[Opening Records for the exercise section]
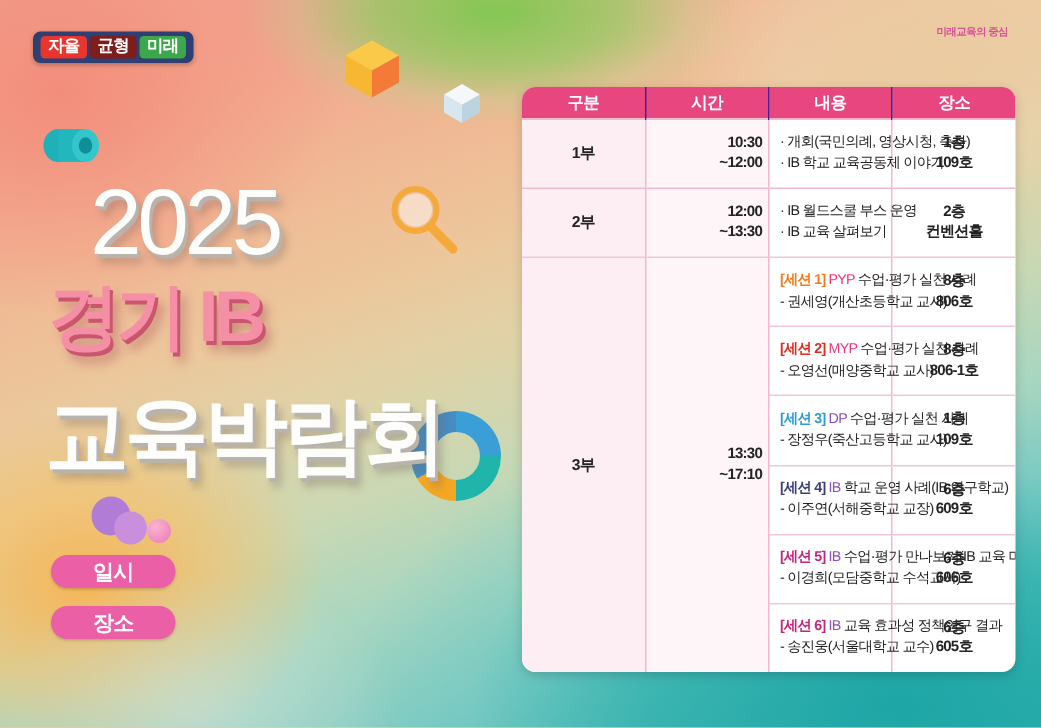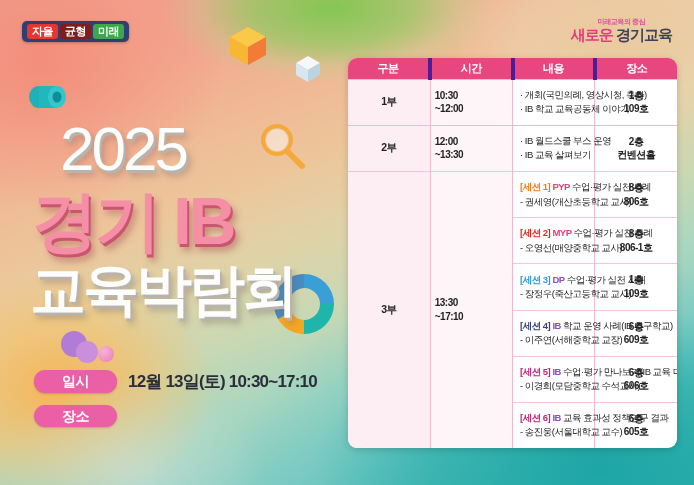--- a/index.html
+++ b/index.html
@@ -229,9 +229,6 @@
   <div class="logo-small">
     <span class="lc">미래교육의 중심</span>
   </div>
-  <div class="logo-big">
-    <span class="lb1">새로운</span><span class="lb2"> 경기교육</span>
-  </div>
 </div>
 
 <div class="table-wrap">

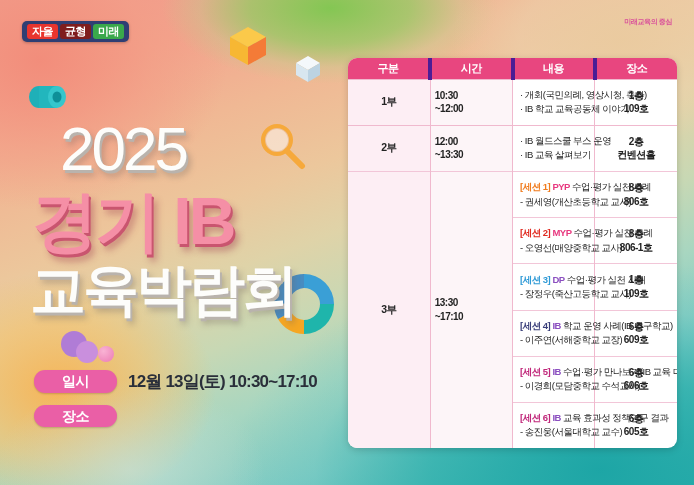--- a/index.html
+++ b/index.html
@@ -134,7 +134,7 @@
   th {
     background:#e8467f; color:#fff; font-size:11px; font-weight:bold;
     height:21px; letter-spacing:-.4px;
-    border-right:4px solid #4c1d95;
+    border-right:1px solid #4c1d95;
   }
   th:last-child { border-right:none; }
   td {

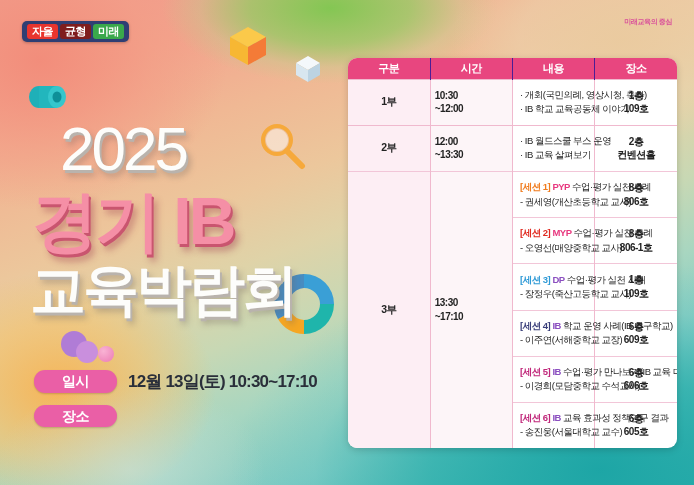--- a/index.html
+++ b/index.html
@@ -146,7 +146,7 @@
   td:last-child { border-right:none; }
   .c-part { width:35px; text-align:center; font-size:10.5px; font-weight:bold;
             background:#fdeef4; }
-  .c-time { width:48px; text-align:left; font-size:10px; font-weight:bold;
+  .c-time { width:48px; text-align:right; font-size:10px; font-weight:bold;
             line-height:1.35; background:#fdf5f8; }
   .c-place{ width:52px; text-align:center; font-size:10px; font-weight:bold;
             line-height:1.35; }

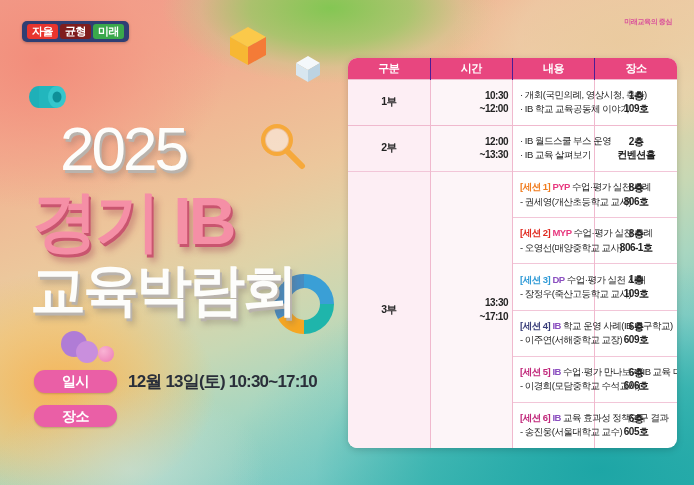--- a/index.html
+++ b/index.html
@@ -90,7 +90,7 @@
 
   .title-main {
     position:absolute; left:32px; top:188px;
-    font-size:66px; font-weight:bold; color:#f58fa6;
+    font-size:48px; font-weight:bold; color:#f58fa6;
     letter-spacing:-3px; line-height:1; white-space:nowrap;
     text-shadow:2px 3px 0 #c9556f, 5px 7px 7px rgba(150,50,75,.42);
   }

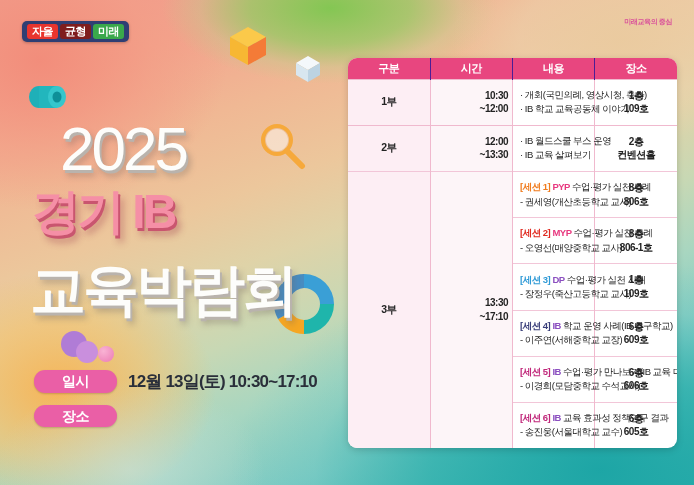--- a/index.html
+++ b/index.html
@@ -153,7 +153,7 @@
   .c-body { padding-left:7px; line-height:1.5; }
   .c-body .ln { display:block; white-space:nowrap; }
   .sess { font-weight:bold; }
-  .b-strong { font-weight:bold; }
+  .b-strong { font-weight:normal; }
   .row-sess td { border-top:1px solid #f2c6d8; }
 </style>
 </head>

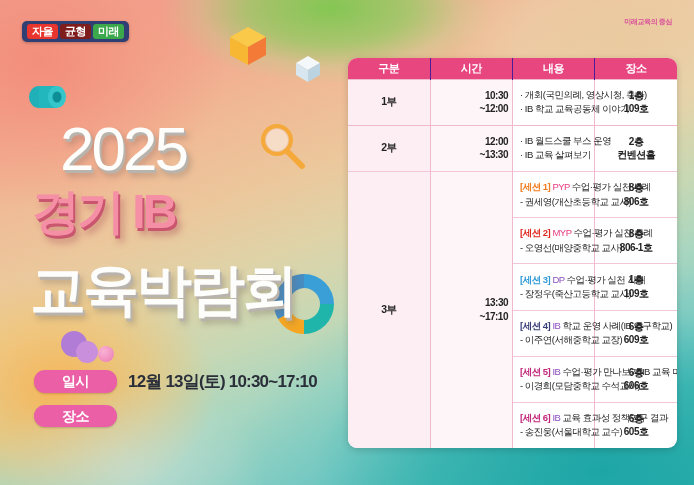--- a/index.html
+++ b/index.html
@@ -217,7 +217,6 @@
   <div class="info-block">
     <div class="info-row">
       <div class="info-tag">일시</div>
-      <div class="info-text">12월 13일(토) 10:30~17:10</div>
     </div>
     <div class="info-row">
       <div class="info-tag">장소</div>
[Closing Records for the exercise section]
▸ **Directions for this task**: Although the material contains pictures, only the lines are to be written out, exactly as they stand.

▸ **Answer to this problem**:
--- a/index.html
+++ b/index.html
@@ -229,9 +229,6 @@
   <div class="logo-small">
     <span class="lc">미래교육의 중심</span>
   </div>
-  <div class="logo-big">
-    <span class="lb1">새로운</span><span class="lb2"> 경기교육</span>
-  </div>
 </div>
 
 <div class="table-wrap">

--- a/index.html
+++ b/index.html
@@ -134,7 +134,7 @@
   th {
     background:#e8467f; color:#fff; font-size:11px; font-weight:bold;
     height:21px; letter-spacing:-.4px;
-    border-right:4px solid #4c1d95;
+    border-right:1px solid #4c1d95;
   }
   th:last-child { border-right:none; }
   td {

--- a/index.html
+++ b/index.html
@@ -146,7 +146,7 @@
   td:last-child { border-right:none; }
   .c-part { width:35px; text-align:center; font-size:10.5px; font-weight:bold;
             background:#fdeef4; }
-  .c-time { width:48px; text-align:left; font-size:10px; font-weight:bold;
+  .c-time { width:48px; text-align:right; font-size:10px; font-weight:bold;
             line-height:1.35; background:#fdf5f8; }
   .c-place{ width:52px; text-align:center; font-size:10px; font-weight:bold;
             line-height:1.35; }

--- a/index.html
+++ b/index.html
@@ -90,7 +90,7 @@
 
   .title-main {
     position:absolute; left:32px; top:188px;
-    font-size:66px; font-weight:bold; color:#f58fa6;
+    font-size:48px; font-weight:bold; color:#f58fa6;
     letter-spacing:-3px; line-height:1; white-space:nowrap;
     text-shadow:2px 3px 0 #c9556f, 5px 7px 7px rgba(150,50,75,.42);
   }

--- a/index.html
+++ b/index.html
@@ -153,7 +153,7 @@
   .c-body { padding-left:7px; line-height:1.5; }
   .c-body .ln { display:block; white-space:nowrap; }
   .sess { font-weight:bold; }
-  .b-strong { font-weight:bold; }
+  .b-strong { font-weight:normal; }
   .row-sess td { border-top:1px solid #f2c6d8; }
 </style>
 </head>

--- a/index.html
+++ b/index.html
@@ -217,7 +217,6 @@
   <div class="info-block">
     <div class="info-row">
       <div class="info-tag">일시</div>
-      <div class="info-text">12월 13일(토) 10:30~17:10</div>
     </div>
     <div class="info-row">
       <div class="info-tag">장소</div>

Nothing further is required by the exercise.